▶ **What you should do**
Without including any pictures, return the records below exactly as written.

▶ **Information given**

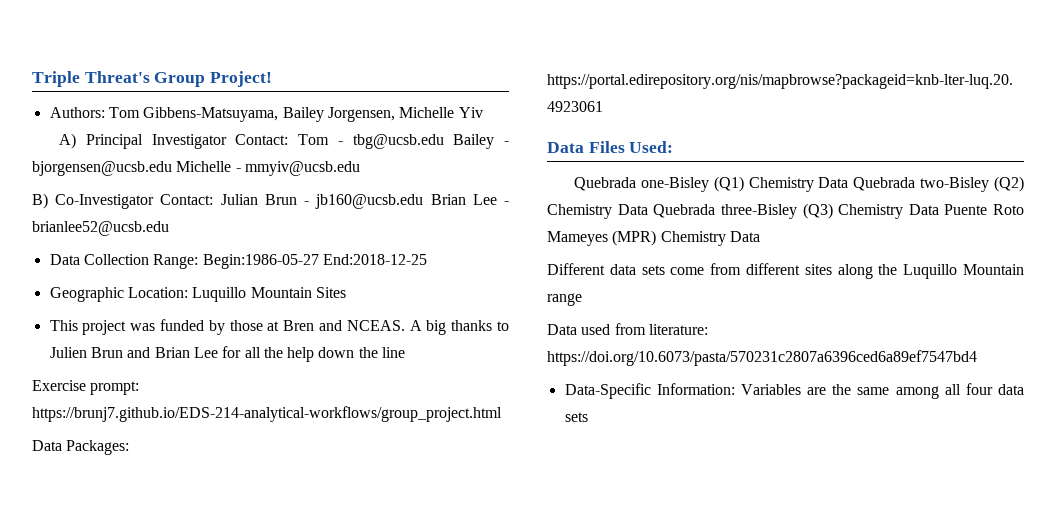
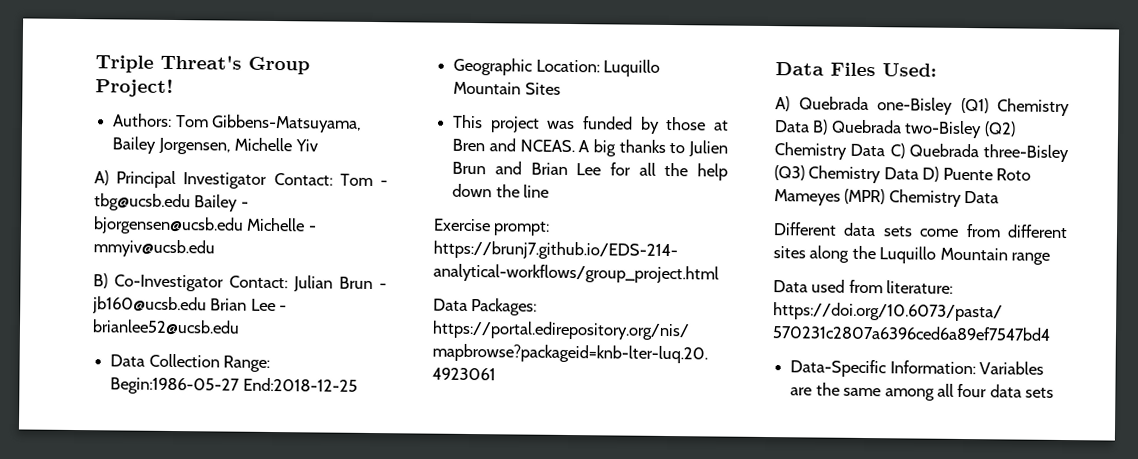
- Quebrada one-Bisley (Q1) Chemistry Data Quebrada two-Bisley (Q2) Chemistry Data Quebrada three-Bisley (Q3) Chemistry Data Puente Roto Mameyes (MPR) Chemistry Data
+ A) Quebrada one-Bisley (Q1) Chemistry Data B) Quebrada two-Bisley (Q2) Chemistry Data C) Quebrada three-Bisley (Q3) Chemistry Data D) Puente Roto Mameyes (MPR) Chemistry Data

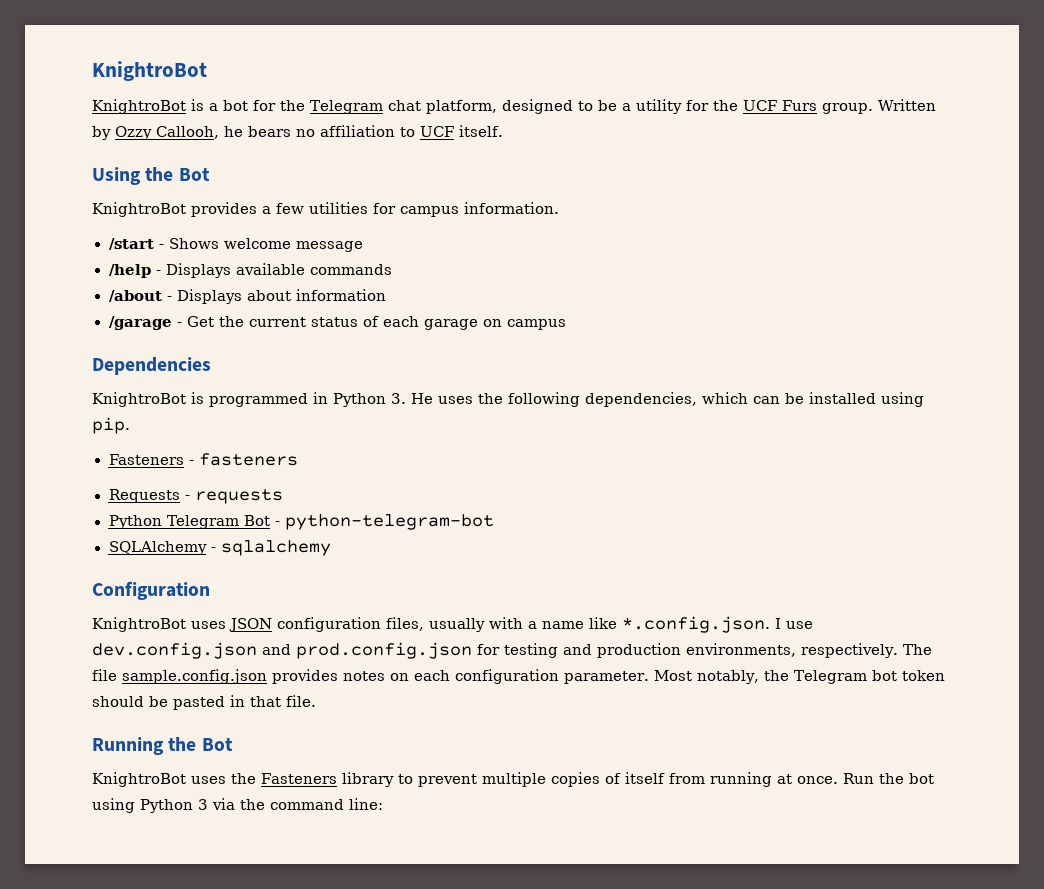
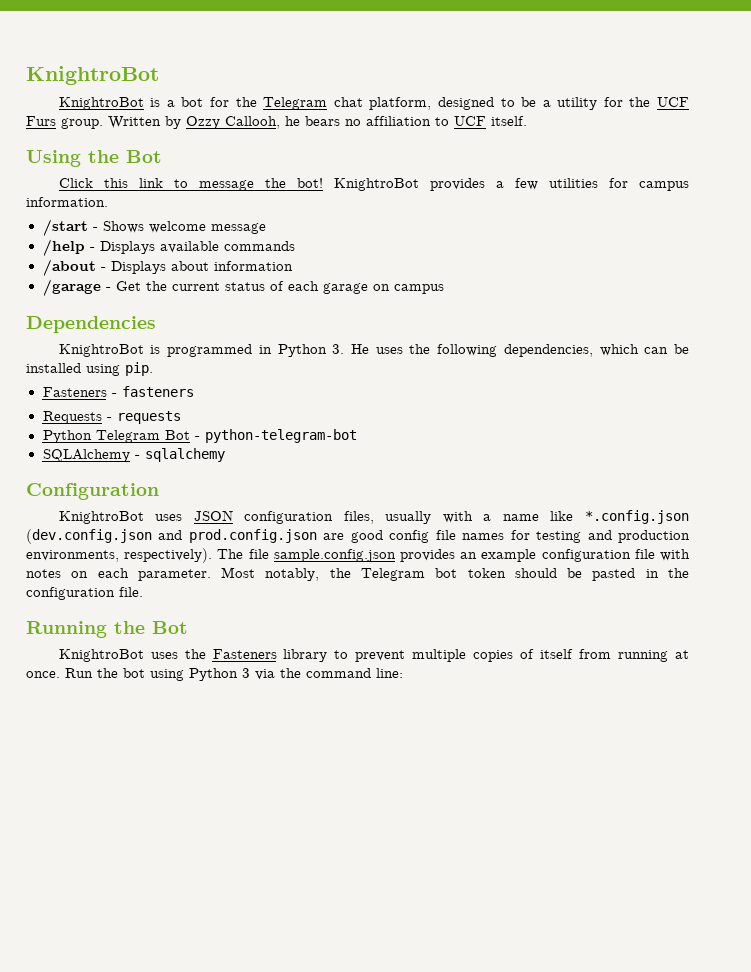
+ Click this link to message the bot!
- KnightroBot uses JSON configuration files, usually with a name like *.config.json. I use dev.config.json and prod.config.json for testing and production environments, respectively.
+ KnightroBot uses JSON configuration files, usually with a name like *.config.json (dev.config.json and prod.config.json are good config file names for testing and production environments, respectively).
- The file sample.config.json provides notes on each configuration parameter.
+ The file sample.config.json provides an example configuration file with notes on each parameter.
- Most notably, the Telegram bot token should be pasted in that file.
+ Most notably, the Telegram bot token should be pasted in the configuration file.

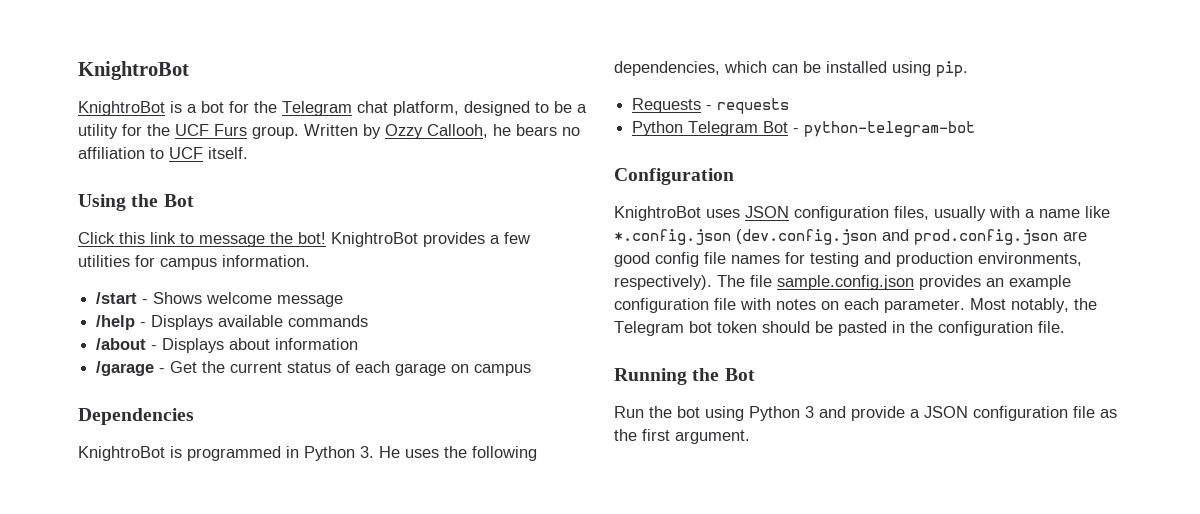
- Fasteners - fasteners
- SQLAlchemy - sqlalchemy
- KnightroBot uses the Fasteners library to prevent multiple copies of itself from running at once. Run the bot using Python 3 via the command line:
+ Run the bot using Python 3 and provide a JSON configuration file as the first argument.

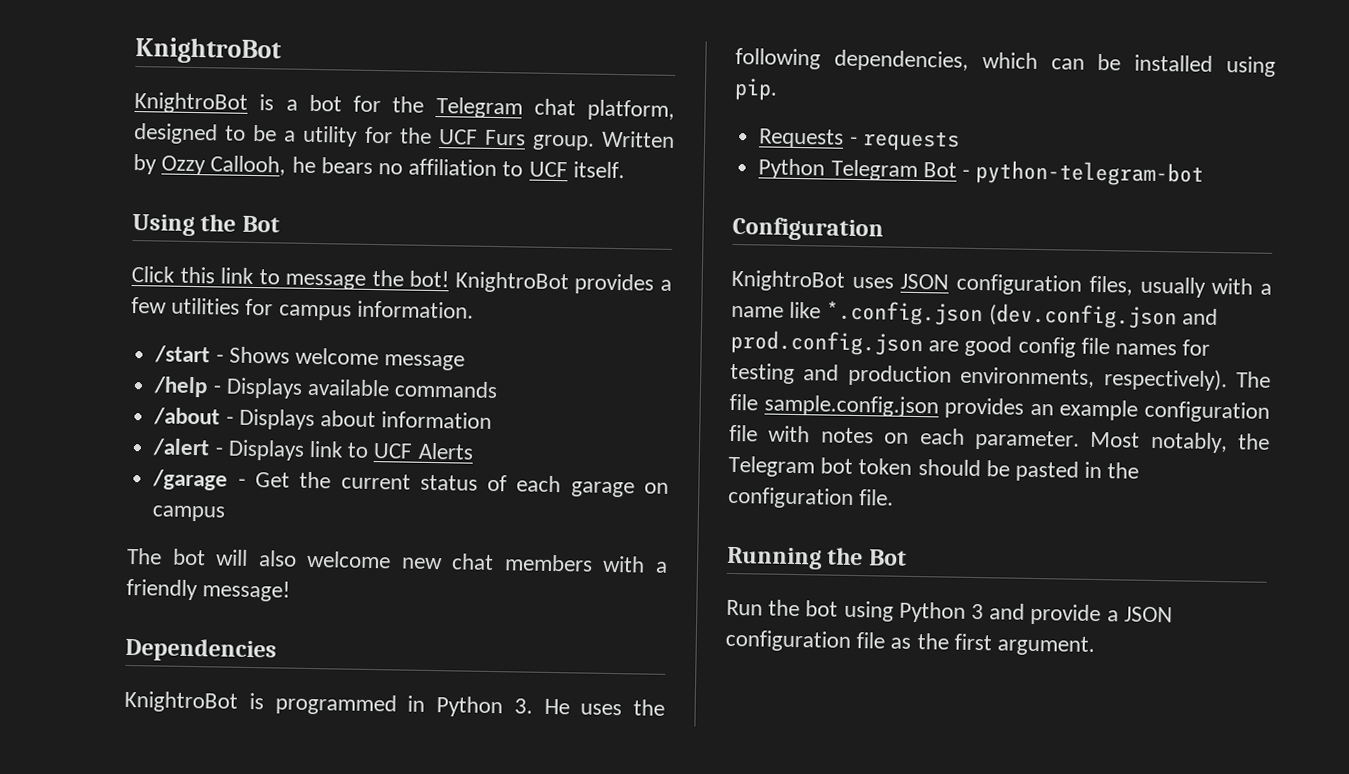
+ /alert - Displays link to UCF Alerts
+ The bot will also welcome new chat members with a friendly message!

▶ **Result below**
- Quebrada one-Bisley (Q1) Chemistry Data Quebrada two-Bisley (Q2) Chemistry Data Quebrada three-Bisley (Q3) Chemistry Data Puente Roto Mameyes (MPR) Chemistry Data
+ A) Quebrada one-Bisley (Q1) Chemistry Data B) Quebrada two-Bisley (Q2) Chemistry Data C) Quebrada three-Bisley (Q3) Chemistry Data D) Puente Roto Mameyes (MPR) Chemistry Data

+ Click this link to message the bot!
- KnightroBot uses JSON configuration files, usually with a name like *.config.json. I use dev.config.json and prod.config.json for testing and production environments, respectively.
+ KnightroBot uses JSON configuration files, usually with a name like *.config.json (dev.config.json and prod.config.json are good config file names for testing and production environments, respectively).
- The file sample.config.json provides notes on each configuration parameter.
+ The file sample.config.json provides an example configuration file with notes on each parameter.
- Most notably, the Telegram bot token should be pasted in that file.
+ Most notably, the Telegram bot token should be pasted in the configuration file.

- Fasteners - fasteners
- SQLAlchemy - sqlalchemy
- KnightroBot uses the Fasteners library to prevent multiple copies of itself from running at once. Run the bot using Python 3 via the command line:
+ Run the bot using Python 3 and provide a JSON configuration file as the first argument.

+ /alert - Displays link to UCF Alerts
+ The bot will also welcome new chat members with a friendly message!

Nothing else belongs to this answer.